• [Front-end code edit data]
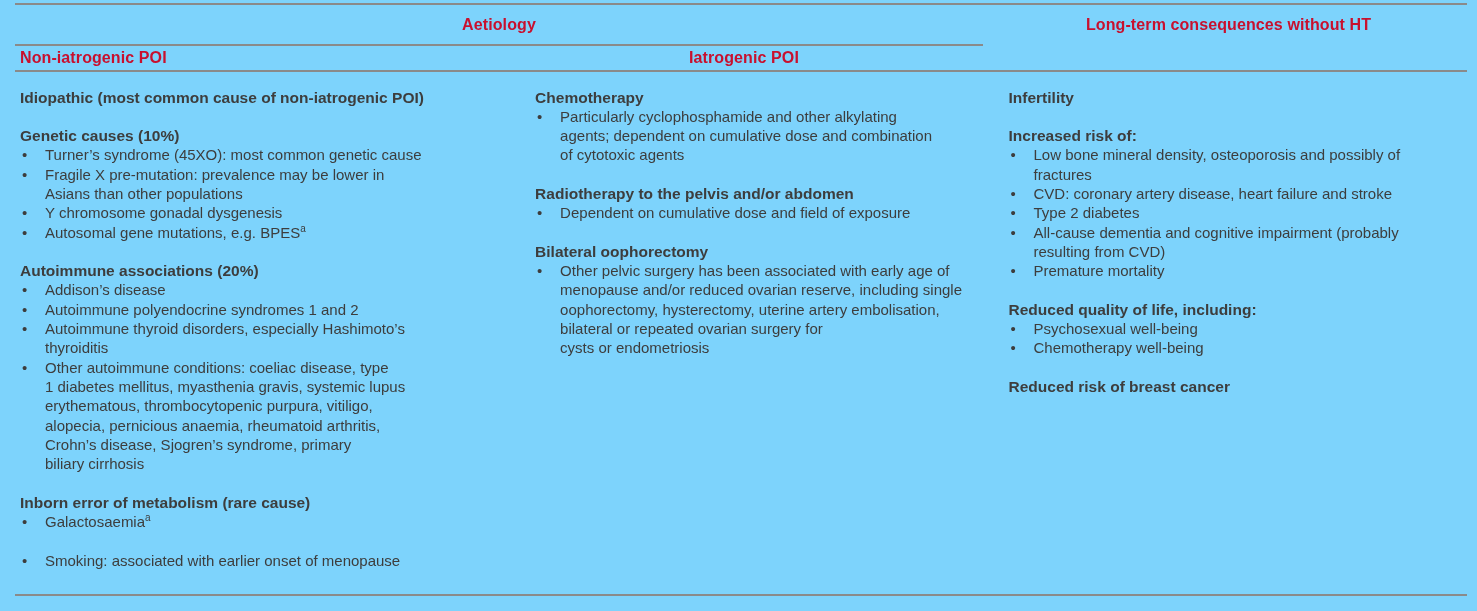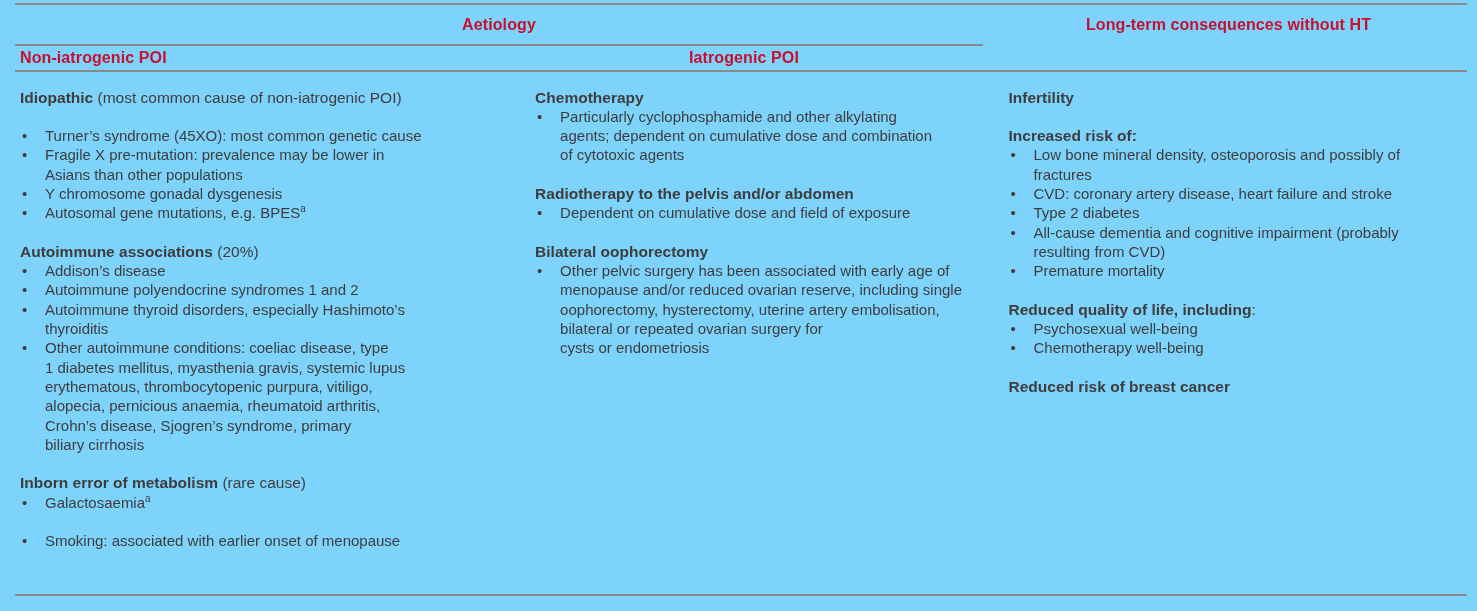"(most common cause of non-iatrogenic" .section-heading .suffix { font-weight: normal -> bold }
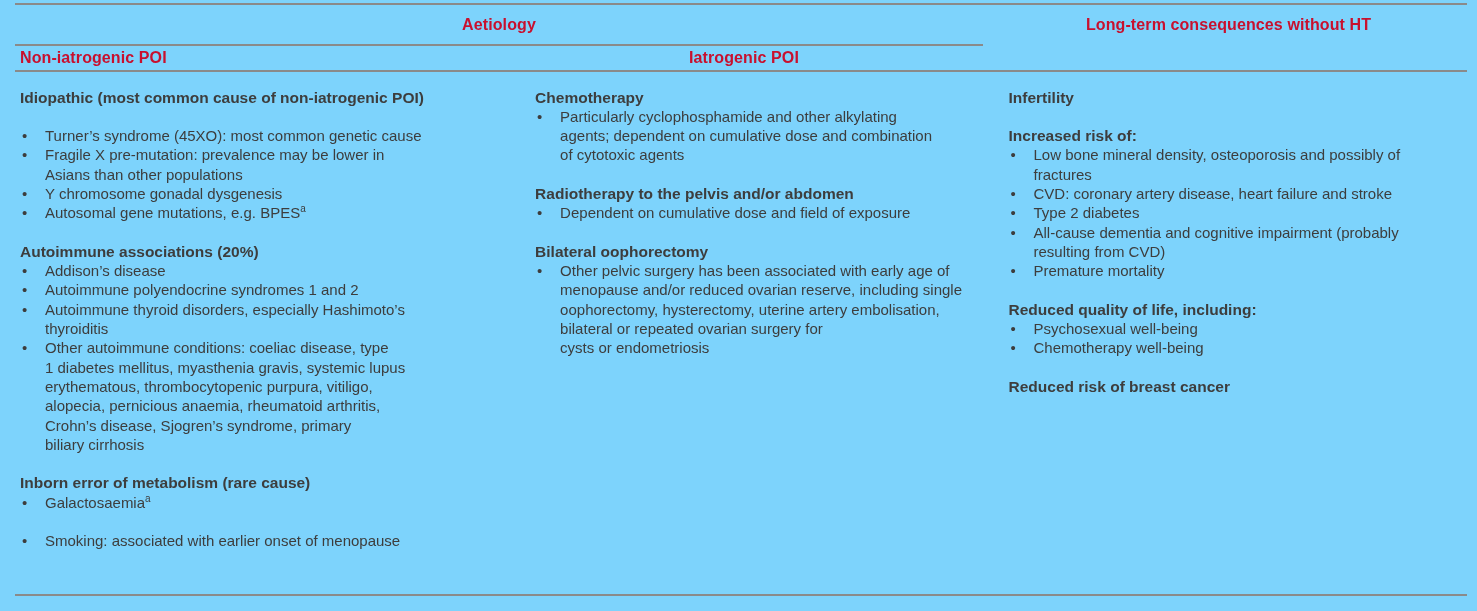"Genetic causes (10%)" div.section-heading { html: none -> <div><span>Genetic causes</span><span> (10%)</span></div> }
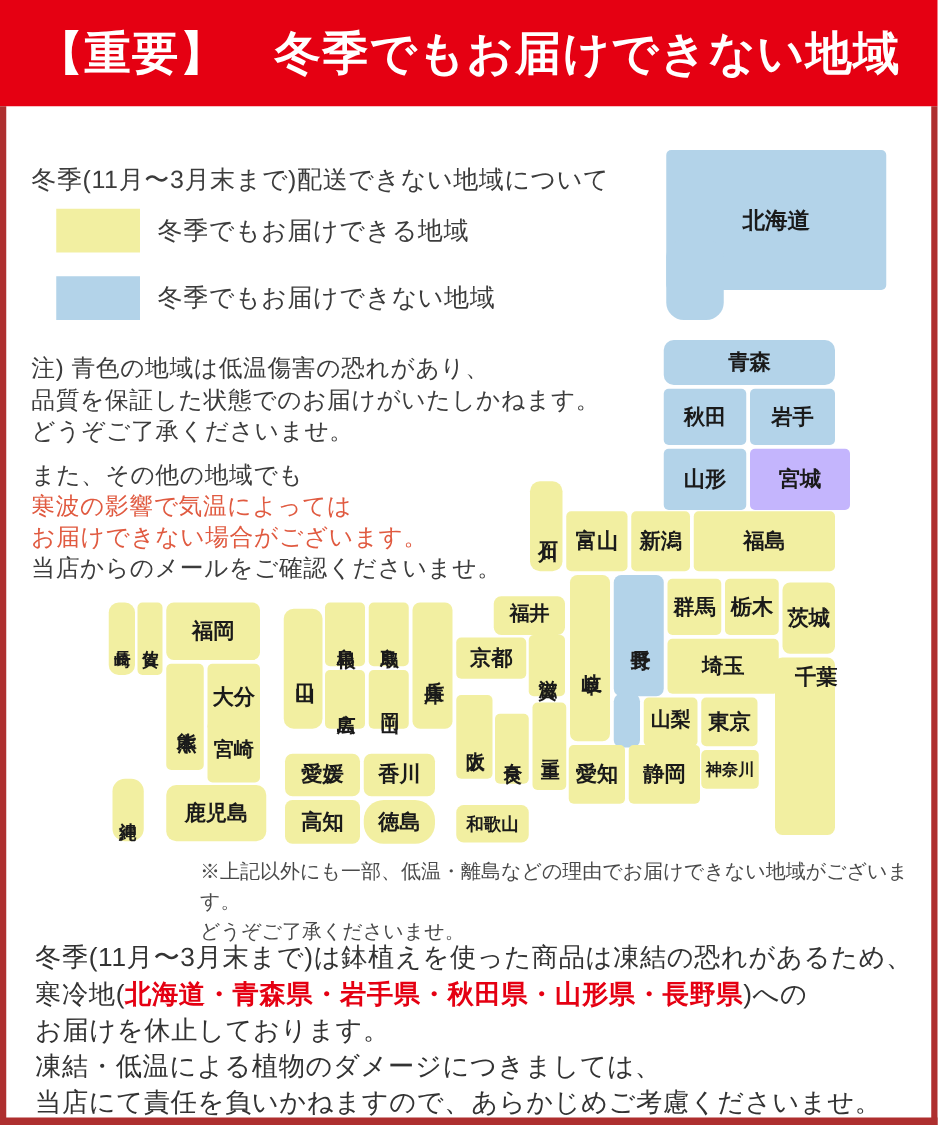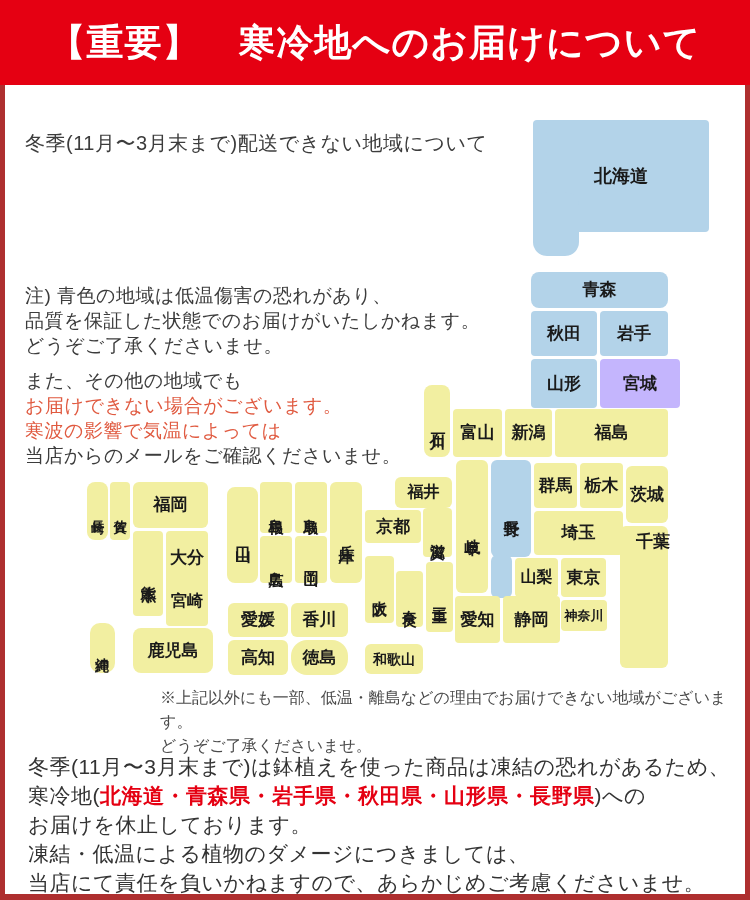"【重要】 寒冷地へのお届けについて" span.banner-title { text: 寒冷地へのお届けについて -> 冬季でもお届けできない地域 }
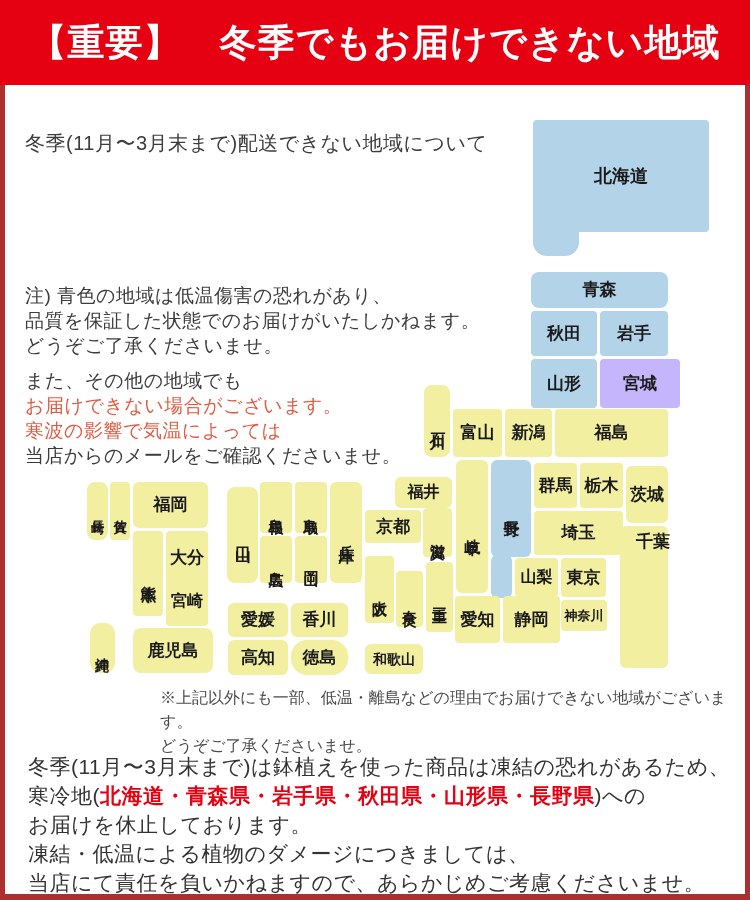"冬季でもお届けできる地域" div.legend { html: none -> <div> <div> <span></span> <span>冬季でもお届けできる地域</span> </div> <div> <span></span> <span>冬季でもお届けできない地域</span> </div> </div> }
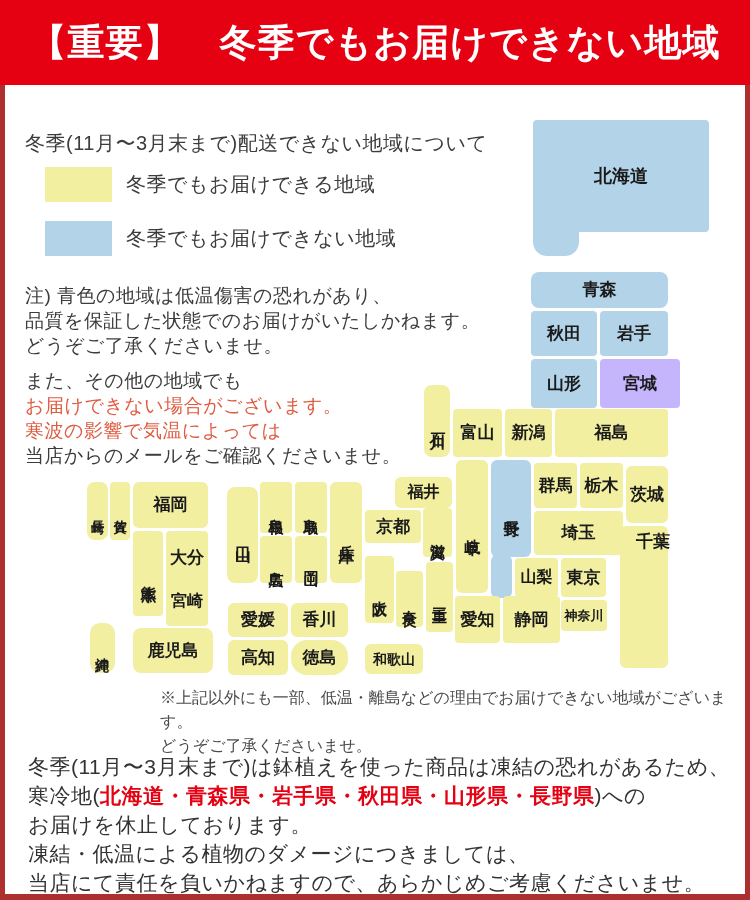"お届けできない場合がございます。" div.note-line { order: before "寒波の影響で気温によっては" -> after "寒波の影響で気温によっては" }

• [WHAT THE EXERCISE ASKS] Your task is to copy only the lines above starting at the one containing "none -> <div><span>Genetic" and ending at the one containing "text: 寒冷地へのお届けについて ->". Copy them exactly, both ends included, and omit the pictures.

• [OUTPUT OF THE EXERCISE]
"Genetic causes (10%)" div.section-heading { html: none -> <div><span>Genetic causes</span><span> (10%)</span></div> }
"【重要】 寒冷地へのお届けについて" span.banner-title { text: 寒冷地へのお届けについて -> 冬季でもお届けできない地域 }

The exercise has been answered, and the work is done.